On least-squares regression with censored data
1 Department of Biostatistics, Columbia University, New York, New York 10032, U.S.A. zjin{at}biostat.cpmc.columbia.edu, 2 Department of Biostatistics, CB 7420, University of North Carolina, Chapel Hill, North Carolina 27599, U.S.A. lin{at}bios.unc.edu, 3 Department of Statistics, Columbia University, New York, New York 10027, U.S.A. zying{at}stat.columbia.edu
The semiparametric accelerated failure time model relates the logarithm of the failure time linearly to the covariates while leaving the error distribution unspecified. The present paper describes simple and reliable inference procedures based on the least-squares principle for this model with right-censored data.

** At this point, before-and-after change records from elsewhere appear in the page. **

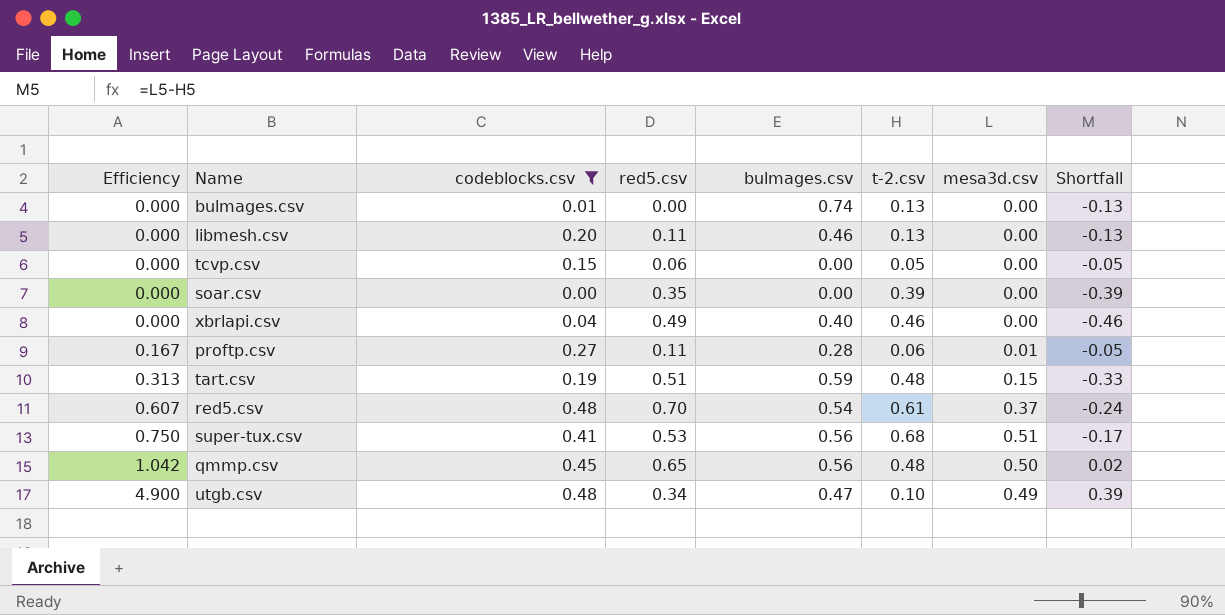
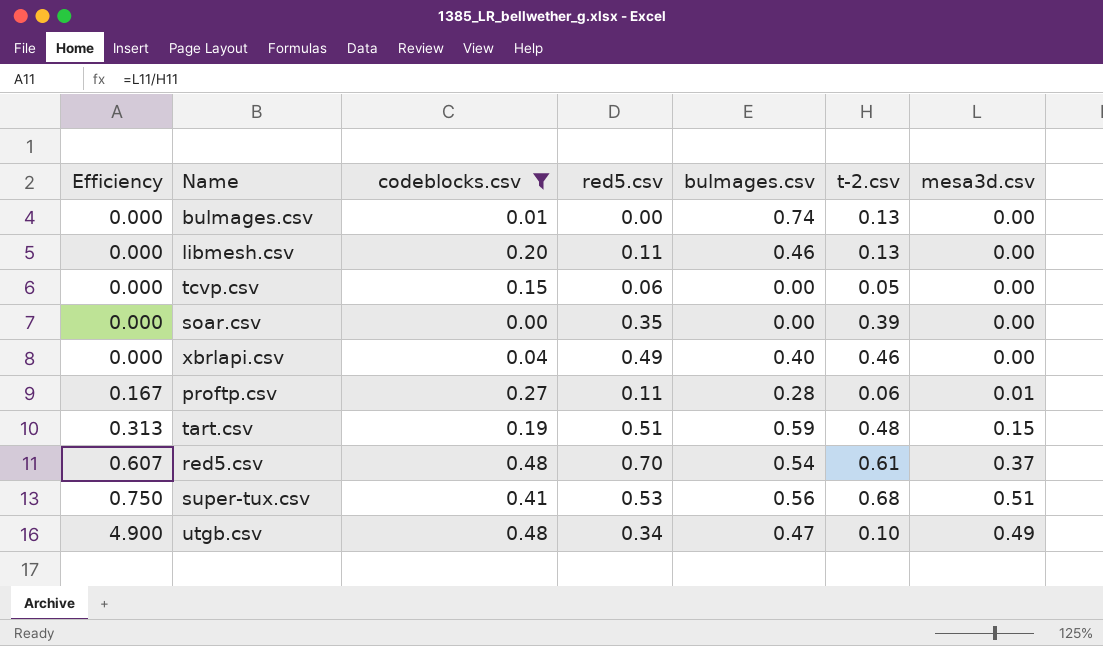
column Shortfall | formula: [mesa3d.csv] - [t-2.csv] -> none
row qmmp.csv: 1.042 | 0.45 | 0.65 | 0.56 | 0.48 | 0.50 | 0.02 -> none

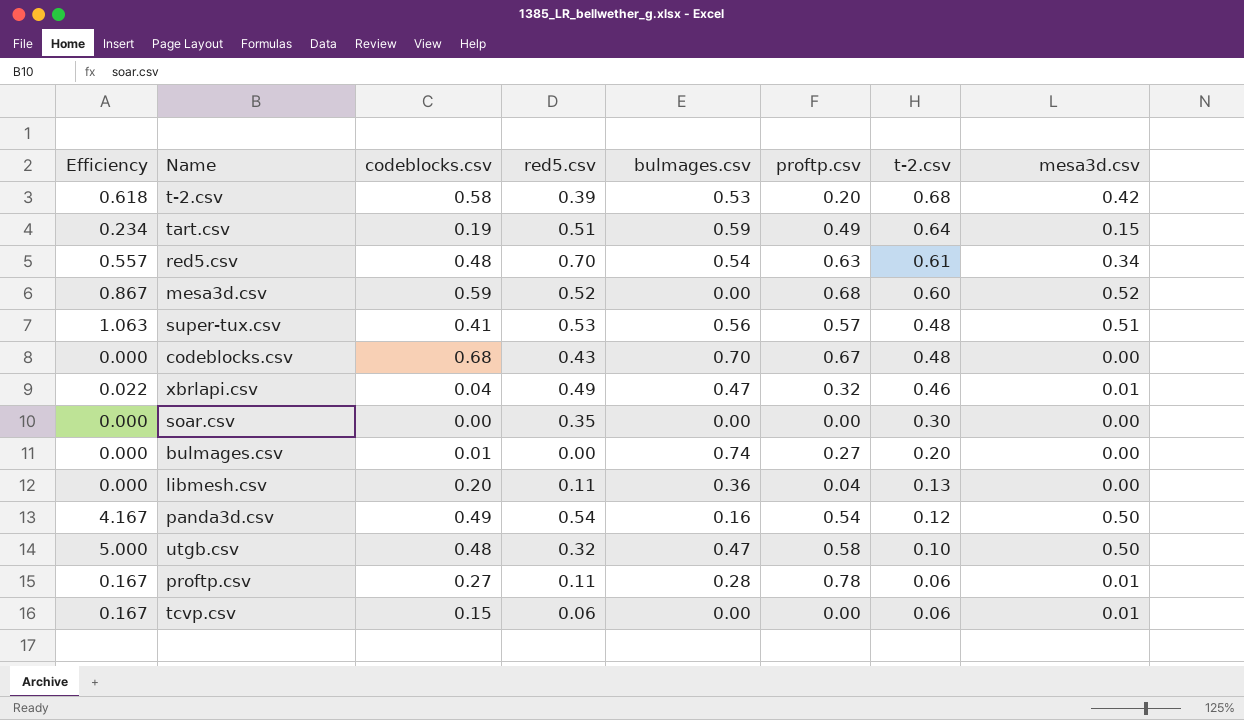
filter: codeblocks.csv <= 0.48 -> none
row order: Efficiency ascending -> t-2.csv descending
column proftp.csv | position: none -> 6
tart.csv | Efficiency: 0.313 -> 0.234
tart.csv | t-2.csv: 0.48 -> 0.64
red5.csv | Efficiency: 0.607 -> 0.557
red5.csv | mesa3d.csv: 0.37 -> 0.34
super-tux.csv | Efficiency: 0.750 -> 1.063
super-tux.csv | t-2.csv: 0.68 -> 0.48
xbrlapi.csv | Efficiency: 0.000 -> 0.022
xbrlapi.csv | bulmages.csv: 0.40 -> 0.47
xbrlapi.csv | mesa3d.csv: 0.00 -> 0.01
soar.csv | t-2.csv: 0.39 -> 0.30
bulmages.csv | t-2.csv: 0.13 -> 0.20
libmesh.csv | bulmages.csv: 0.46 -> 0.36
utgb.csv | Efficiency: 4.900 -> 5.000
utgb.csv | red5.csv: 0.34 -> 0.32
utgb.csv | mesa3d.csv: 0.49 -> 0.50
tcvp.csv | Efficiency: 0.000 -> 0.167
tcvp.csv | t-2.csv: 0.05 -> 0.06
tcvp.csv | mesa3d.csv: 0.00 -> 0.01

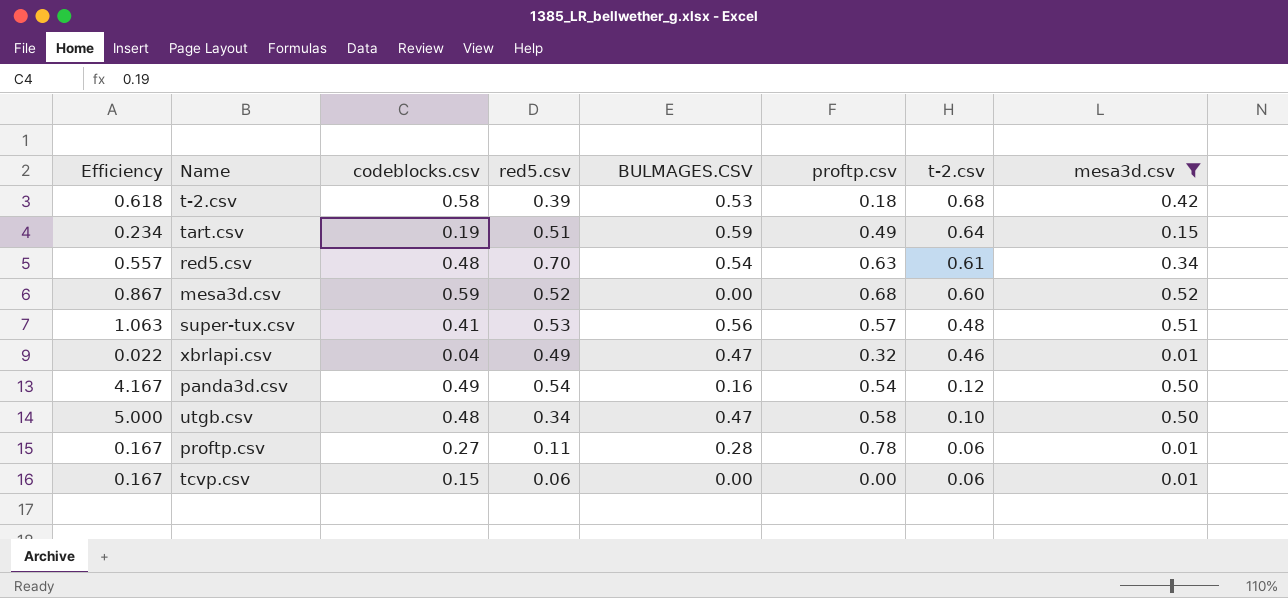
filter: none -> mesa3d.csv != 0.00
column name: bulmages.csv -> BULMAGES.CSV
t-2.csv | proftp.csv: 0.20 -> 0.18
utgb.csv | red5.csv: 0.32 -> 0.34

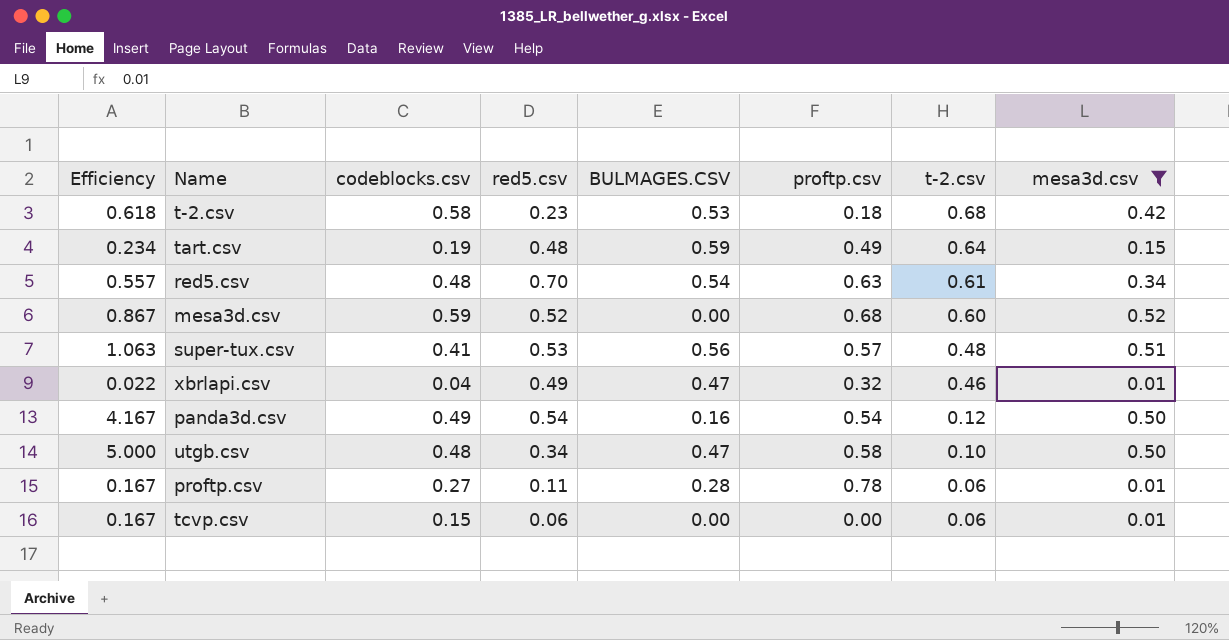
t-2.csv | red5.csv: 0.39 -> 0.23
tart.csv | red5.csv: 0.51 -> 0.48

The proposed estimator of the vector-valued regression parameter is an iterative solution to the Buckley–James estimating equation with a preliminary consistent estimator as the starting value. The estimator is shown to be consistent and asymptotically normal. A novel resampling procedure is developed for the estimation of the limiting covariance matrix. Extensions to marginal models for multivariate failure time data are considered. The performance of the new inference procedures is assessed through simulation studies. Illustrations with medical studies are provided.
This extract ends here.